We have since removed any mirrors (and the fleece hut) from their cage. We are working on looking for new perches as well, to replace the rope perches we currently have, but money is a bit tight right now, so it might be a while before we can find a suitable replacement.
We make sure that one of us is always in the room when the budgies are out of their cage.
The cage is 49cm wide, 77cm long, and 87cm tall
When the birds are out of their cage they they usually wander around on top of it (we have a wooden playplace up there for them) or jump around inside it. But we have a lot of trouble getting them to come to us so that we can put them away when we need to go out or put them to bed. They're flight feathers have been trimmed down, but they still fly quite a bit, so it can be hard to catch them.

We will try to minimize interaction for a while and just let them become accustomed to their environment and our presence
Thank you all so much for your advice, it's very helpful.


----------



## FaeryBee (May 9, 2011)

*Mr. Pips and V.P are precious!! 💜💜 

Your cage is a fine size for two budgies.

I have untamed budgies that go back in their cage because I've used positive reinforcement training to teach them they will get a reward when they do so.

Initially, when I was ready for them to go back in the cage I would first dim the lights and pull down the shades in the room. If the radio or TV was on, I turned it off.
Then I would stand by their cage and ringing the bell on one of their toys while telling them, "It's time to go in your cage now!"
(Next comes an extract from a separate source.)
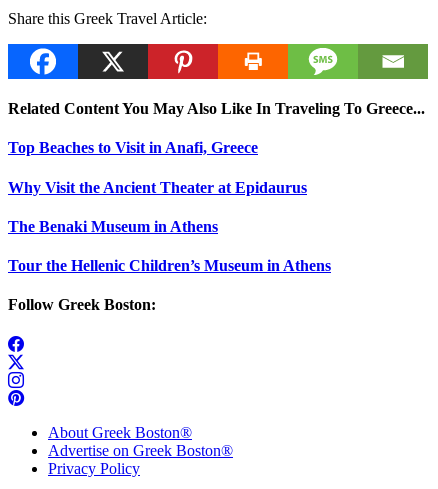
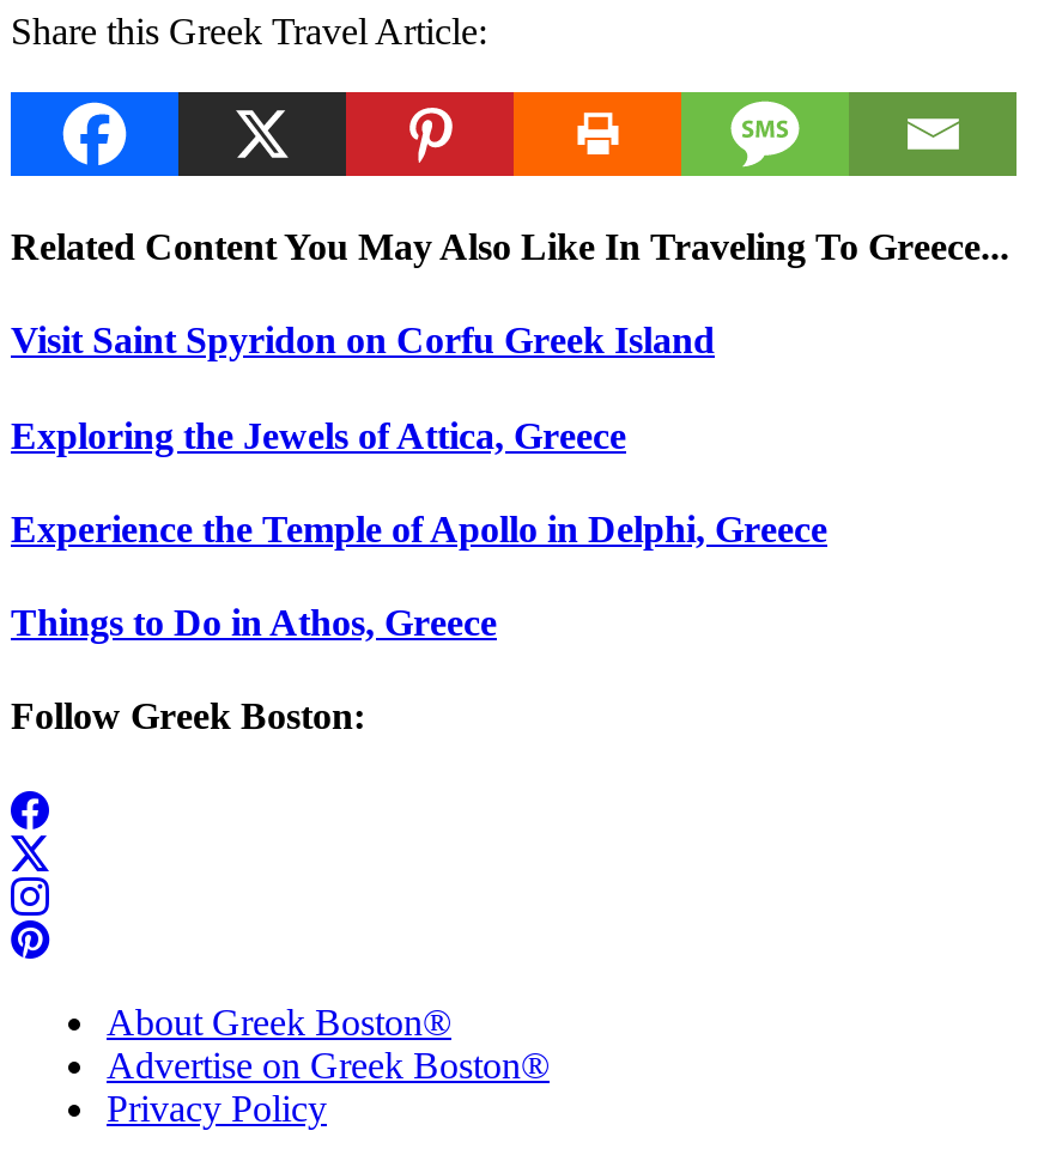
[8,139,258,156] Top Beaches to Visit in Anafi, Greece -> [11,320,715,361] Visit Saint Spyridon on Corfu Greek Island
[8,179,307,196] Why Visit the Ancient Theater at Epidaurus -> [11,414,626,455] Exploring the Jewels of Attica, Greece
[8,218,218,235] The Benaki Museum in Athens -> [11,508,827,549] Experience the Temple of Apollo in Delphi, Greece
[8,257,331,274] Tour the Hellenic Children’s Museum in Athens -> [11,602,497,643] Things to Do in Athos, Greece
Once they went back into the cage, they were given a small bit of millet. 
This method worked well and they now go in the cage when asked to do so without the lights being dimmed or the blinds lowered and the TV or radio can stay on. 

Getting the millet reward is the best part of "going back home"*


----------



## les8ean (Oct 23, 2021)

Just wanted to come back here to thank everyone in this thread!
It's only been a bit over a week, but there have been definite improvements!
Mr Pips and VP have both been getting much friendlier since we took the advice on this thread, even flying over to us to spend time with us on their accord 
So again, thank you to everyone who replied to this thread!


----------



## Cody (Sep 5, 2013)

Glad things are improving, would love to see more of them.


----------



## FaeryBee (May 9, 2011)

*Hoping you'll start an on-going picture thread for Mr. Pips and V.P so we can see updated pictures of them frequently!!*


----------